15 March 2019
Apprenticeship Funding Update in reaction to the Chancellors Spring Statement
The BPIF Training team have highlighted below the changes the Chancellors Spring Statement will bring to apprenticeships in print.
Employers who do not pay the levy, and those who want to invest more in apprenticeship training than they have available in their levy accounts, benefit from significant government funding to support their commitment to apprenticeships. These employers have to make a financial contribution, a ‘co-investment’, alongside this government funding.

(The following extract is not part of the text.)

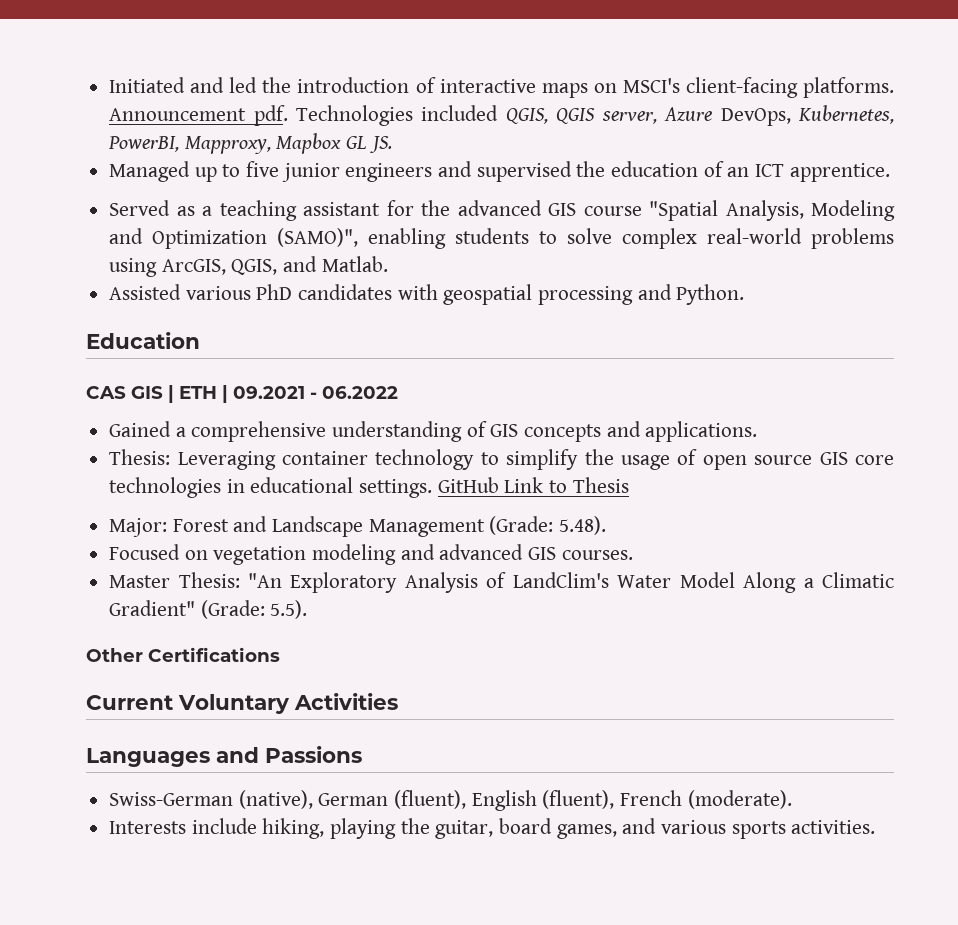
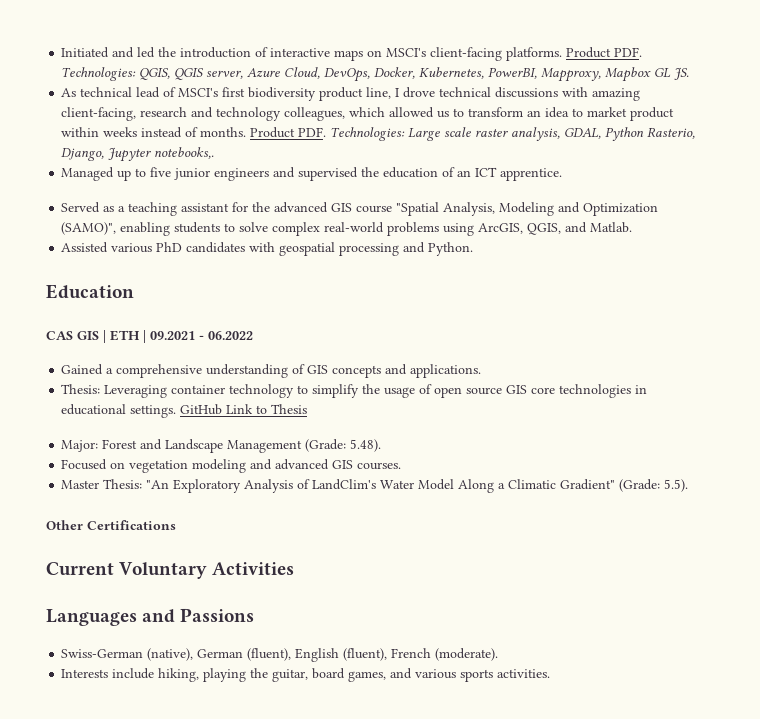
- Announcement pdf. Technologies included QGIS, QGIS server, Azure DevOps, Kubernetes, PowerBI, Mapproxy, Mapbox GL JS.
+ Product PDF. Technologies: QGIS, QGIS server, Azure Cloud, DevOps, Docker, Kubernetes, PowerBI, Mapproxy, Mapbox GL JS.
+ As technical lead of MSCI's first biodiversity product line, I drove technical discussions with amazing client-facing, research and technology colleagues, which allowed us to transform an idea to market product within weeks instead of months. Product PDF. Technologies: Large scale raster analysis, GDAL, Python Rasterio, Django, Jupyter notebooks,.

All co-investment payments are made directly to the training provider.
From 1st April 2019 the rate of co-investment will be reduced to 5% for all new apprenticeship starts, with government funding of 95% provided to cover the remaining costs.
Transfers
From 1st April 2019 levy paying employers wishing to support apprenticeships in other businesses, can transfer up to 25% of the annual funding in their apprenticeship service account.
Before setting up a transfer the organisation needs to ensure that the annual 25% transfer allowance is sufficient to cover the annual cost of an apprenticeship standard.
Expiry of funds
At the time the Apprenticeship Levy was introduced the expiry period was set at 24 months, having been extended from 18 to 24 months following consultation with employers.
Funds will expire on a monthly basis and on a ‘first in / first out basis’, meaning employers will only see funds expire in May 2019 if they have spent less than their May 2017 levy contribution from their accounts in the previous 24 months.
Exiting the European Union
Eligibility for apprenticeship funding will change for some individuals as a consequence of the United Kingdom exiting the European Union. Detailed eligibility rules are set out in the Apprenticeship Funding Rules. We will update these as new arrangements are put in place.